National Register Landscape Initiative
The National Park Service has initiated a study of the nomination of landscapes to the National Register of Historic Places. The effort is called the “National Register Landscape Initiative” (NRLI). It involves a number of stakeholders in the National Register program, especially those with an interest or expertise in landscape issues. For several months they will be meeting by webinar to identify and discuss the issues that hinder or foster landscape nominations.
National Register of Historic Places
The National Register of Historic Places is the official list of the Nation's historic places worthy of preservation. Authorized by the National Historic Preservation Act of 1966, the National Park Service's National Register of Historic Places is part of a national program to coordinate and support public and private efforts to identify, evaluate, and protect America's historic and archeological resources. Access National Register Bulletins
Olmsted Center for Landscape Preservation
The Olmsted Center for Landscape Preservation strengthens the capacity of parks and historic properties to manage cultural landscapes as part of our national heritage.
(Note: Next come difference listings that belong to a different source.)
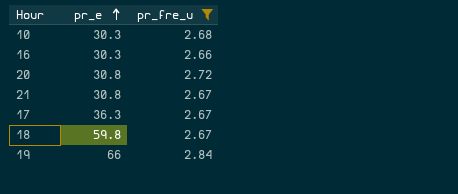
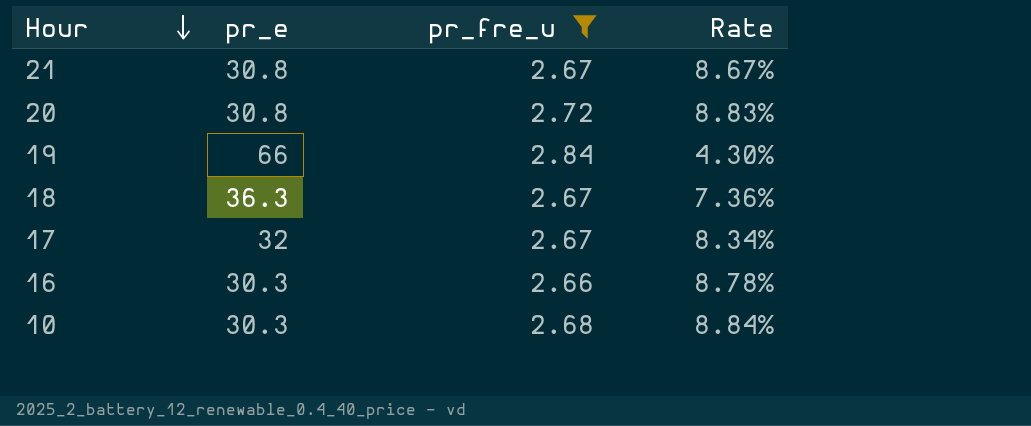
row order: pr_e ascending -> Hour descending
column Rate | formula: none -> [pr_fre_u] / [pr_e]
18 | pr_e: 59.8 -> 36.3
17 | pr_e: 36.3 -> 32

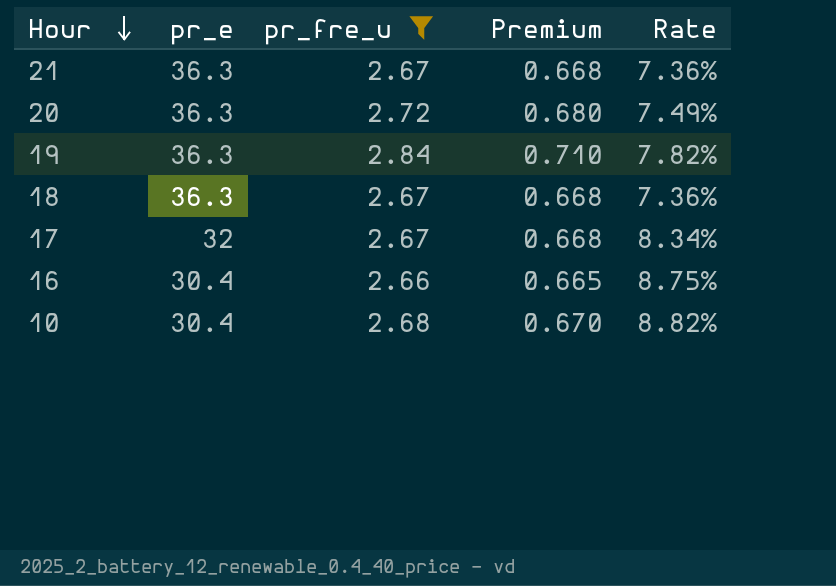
column Premium | formula: none -> [pr_fre_u] * 0.25
21 | pr_e: 30.8 -> 36.3
21 | Rate: 8.67% -> 7.36%
20 | pr_e: 30.8 -> 36.3
20 | Rate: 8.83% -> 7.49%
19 | pr_e: 66 -> 36.3
19 | Rate: 4.30% -> 7.82%
16 | pr_e: 30.3 -> 30.4
16 | Rate: 8.78% -> 8.75%
10 | pr_e: 30.3 -> 30.4
10 | Rate: 8.84% -> 8.82%

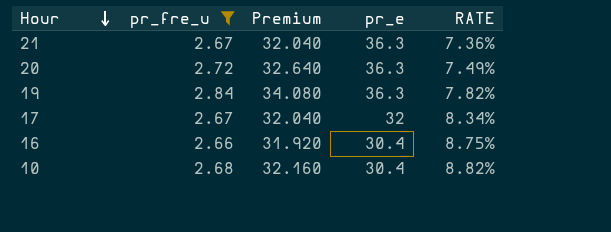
column Premium | formula: [pr_fre_u] * 0.25 -> [pr_fre_u] * 12
column pr_e | position: 2 -> 4
column name: Rate -> RATE
row 18: 36.3 | 2.67 | 0.668 | 7.36% -> none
Working in partnership with national parks, universities, government agencies, and non-profit organizations, the Olmsted Center provides a full range of technical assistance in cultural landscape research, planning, stewardship, and education. Founded at the Frederick Law Olmsted National Historic Site, the Olmsted Center perpetuates the traditions of the Olmsted Offices and Frederick Law Olmsted, Sr.'s lifelong commitment to people, parks, and public spaces.
The mission of the Archives of American Gardens: To collect and make available for research use unique, high quality images of and documentation relating to a wide variety of cultivated gardens throughout the United States that are not documented elsewhere since historic, designed and cultural landscapes are subject to change, loss and destruction. In this way, AAG strives to preserve and highlight a meaningful compendium of significant aspects of gardening in the United States for the benefit of researchers and the public today and in the future.